*The input*
>>>
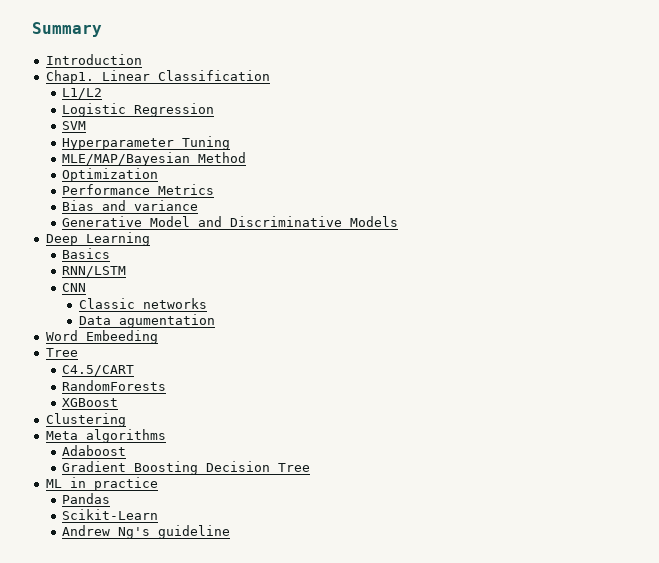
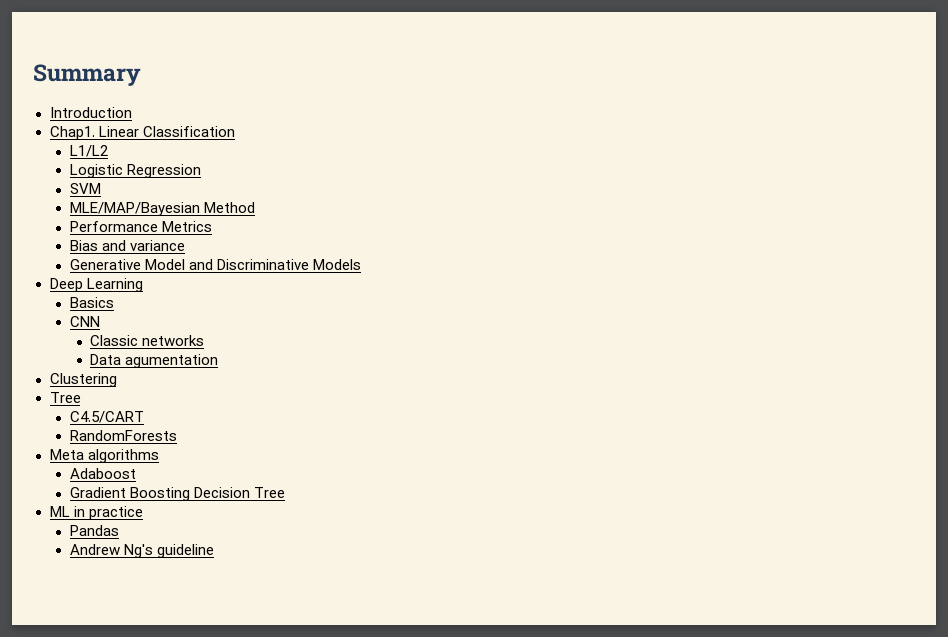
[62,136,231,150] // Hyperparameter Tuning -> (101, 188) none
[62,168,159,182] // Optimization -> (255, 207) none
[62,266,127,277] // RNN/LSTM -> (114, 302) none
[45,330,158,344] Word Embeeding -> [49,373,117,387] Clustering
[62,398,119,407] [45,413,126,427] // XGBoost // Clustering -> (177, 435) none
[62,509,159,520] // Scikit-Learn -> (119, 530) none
<<<
From the line that contains "[45,330,158,344] Word Embeeding" to the last line of the data, write out each line exactly and add nothing.

*Your solution*
[45,330,158,344] Word Embeeding -> [49,373,117,387] Clustering
[62,398,119,407] [45,413,126,427] // XGBoost // Clustering -> (177, 435) none
[62,509,159,520] // Scikit-Learn -> (119, 530) none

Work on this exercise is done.